We study the problem of learning influence functions under incomplete observations of node activations. Incomplete observations are a major concern as most (online and real-world) social networks are not fully observable. We establish both proper and improper PAC learnability of influence functions under randomly missing observations. Proper PAC learnability under the Discrete-Time Linear Threshold (DLT) and Discrete-Time Independent Cascade (DIC) models is established by reducing incomplete observations to complete observations in a modified graph.

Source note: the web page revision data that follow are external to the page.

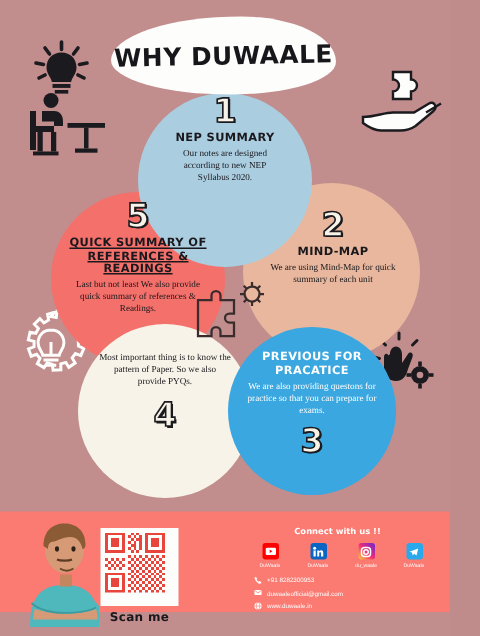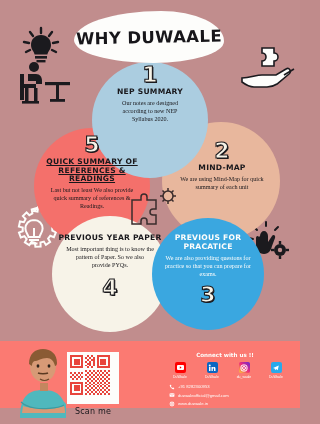--- a/index.html
+++ b/index.html
@@ -215,7 +215,6 @@
   </div>
 
   <div class="sect s4">
-    <div class="head dark-txt">PREVIOUS YEAR PAPER</div>
     <div class="body dark-txt" style="padding:0 8px;">Most important thing is to know the pattern of Paper. So we also provide PYQs.</div>
     <div class="num" style="margin-top:8px;">4</div>
   </div>

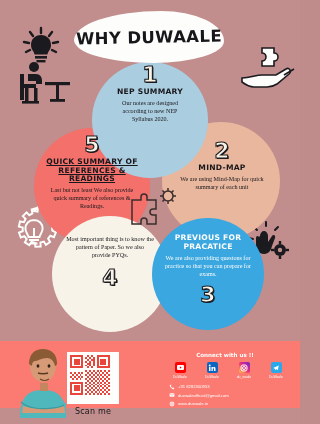--- a/index.html
+++ b/index.html
@@ -77,7 +77,7 @@
   .qr{width:46px;height:46px;background:#fdfdfb;padding:3px;margin:0 auto;}
   .qr svg{display:block;}
   .scan{
-    font-family:"DejaVu Sans",sans-serif;font-weight:400;
+    font-family:"DejaVu Sans",sans-serif;font-weight:700;
     font-size:8px;color:#19181c;margin-top:3px;letter-spacing:.2px;
   }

Our improper PAC learnability result applies for the DLT and DIC models as well as the Continuous-Time Independent Cascade (CIC) model. It is based on a parametrization in terms of reachability features, and also gives rise to an efficient and practical heuristic. Experiments on synthetic and real-world datasets demonstrate the ability of our method to compensate even for a fairly large fraction of missing observations.